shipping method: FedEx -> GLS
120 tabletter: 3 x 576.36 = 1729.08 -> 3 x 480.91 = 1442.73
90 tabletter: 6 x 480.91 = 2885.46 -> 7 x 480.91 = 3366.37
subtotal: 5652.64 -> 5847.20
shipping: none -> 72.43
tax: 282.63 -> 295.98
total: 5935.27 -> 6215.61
════════════════
** TASK DETAILS **
Look through the entries above; copy every line holding the string "shipping".

** RESPONSE BOX **
shipping method: FedEx -> GLS
shipping: none -> 72.43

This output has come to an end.